Start of Material provided
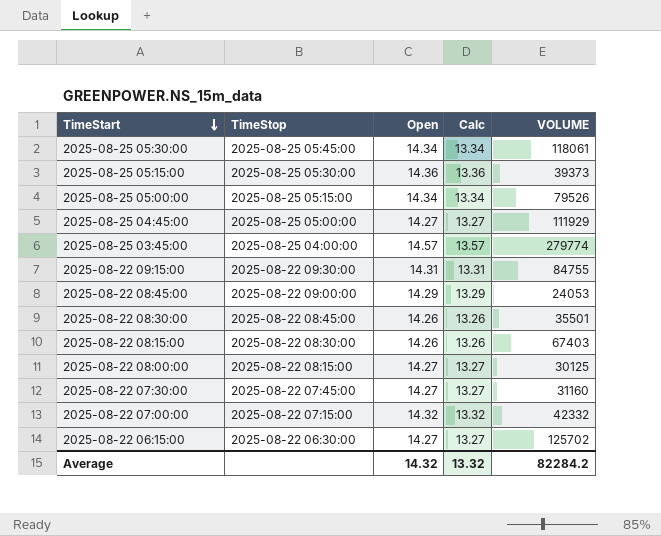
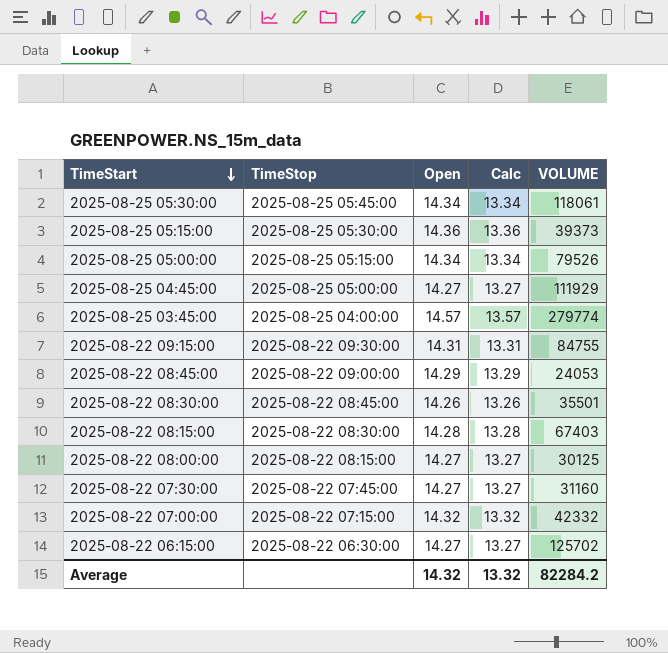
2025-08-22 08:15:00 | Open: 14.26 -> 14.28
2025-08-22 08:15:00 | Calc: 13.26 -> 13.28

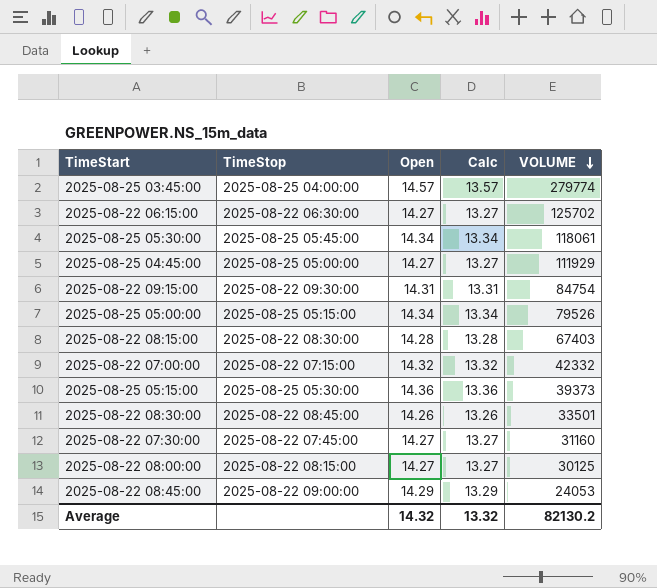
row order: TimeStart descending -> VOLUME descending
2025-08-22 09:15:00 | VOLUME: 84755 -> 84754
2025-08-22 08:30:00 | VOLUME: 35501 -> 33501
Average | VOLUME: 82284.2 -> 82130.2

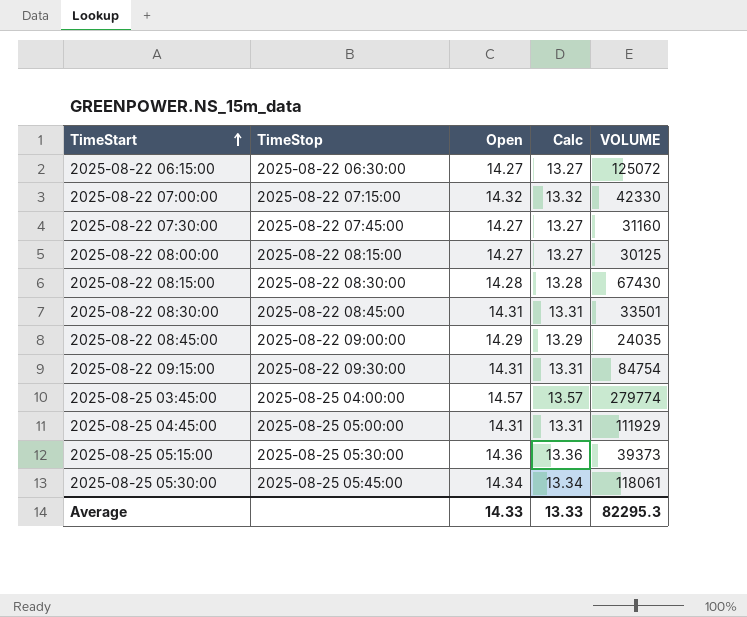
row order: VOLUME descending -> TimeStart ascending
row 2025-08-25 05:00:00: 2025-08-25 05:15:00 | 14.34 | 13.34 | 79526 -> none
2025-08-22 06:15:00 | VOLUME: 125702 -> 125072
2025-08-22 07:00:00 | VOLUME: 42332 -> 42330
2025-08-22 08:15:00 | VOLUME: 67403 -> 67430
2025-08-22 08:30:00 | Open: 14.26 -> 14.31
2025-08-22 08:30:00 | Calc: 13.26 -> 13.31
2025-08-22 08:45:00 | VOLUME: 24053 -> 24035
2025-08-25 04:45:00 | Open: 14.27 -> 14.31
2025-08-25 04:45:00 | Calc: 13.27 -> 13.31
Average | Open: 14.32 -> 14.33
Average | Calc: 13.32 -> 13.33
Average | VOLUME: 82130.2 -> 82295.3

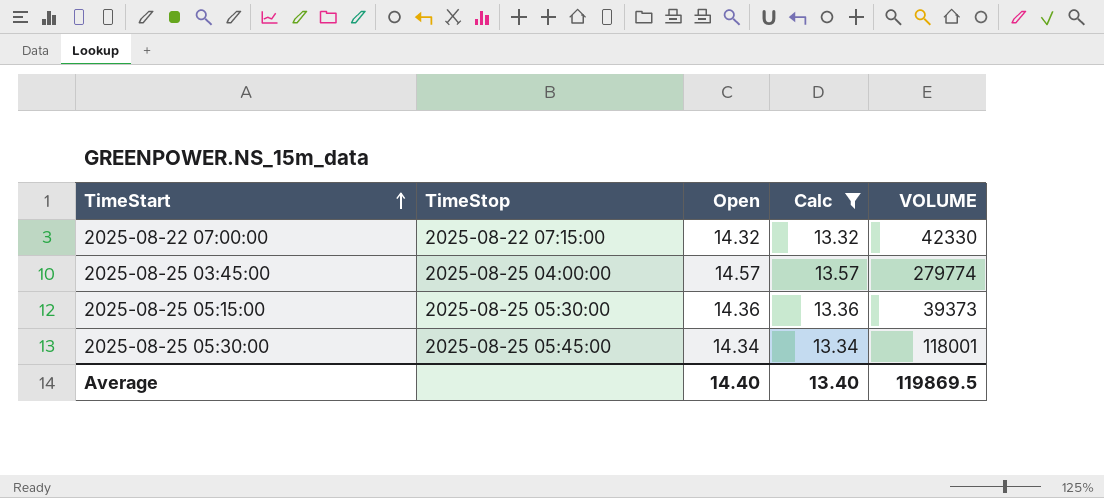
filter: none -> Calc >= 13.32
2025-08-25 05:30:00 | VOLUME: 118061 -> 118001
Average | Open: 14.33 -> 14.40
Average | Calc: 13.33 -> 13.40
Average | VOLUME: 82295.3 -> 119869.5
End of Material provided
• **Problem requirements**:
No picture is to be printed. Output exactly the lines above from the line containing "2025-08-22 08:30:00 | VOLUME: 35501 -> 33501" through the line containing "2025-08-22 07:00:00 | VOLUME: 42332 -> 42330".

• **Exercise answer**:
2025-08-22 08:30:00 | VOLUME: 35501 -> 33501
Average | VOLUME: 82284.2 -> 82130.2

row order: VOLUME descending -> TimeStart ascending
row 2025-08-25 05:00:00: 2025-08-25 05:15:00 | 14.34 | 13.34 | 79526 -> none
2025-08-22 06:15:00 | VOLUME: 125702 -> 125072
2025-08-22 07:00:00 | VOLUME: 42332 -> 42330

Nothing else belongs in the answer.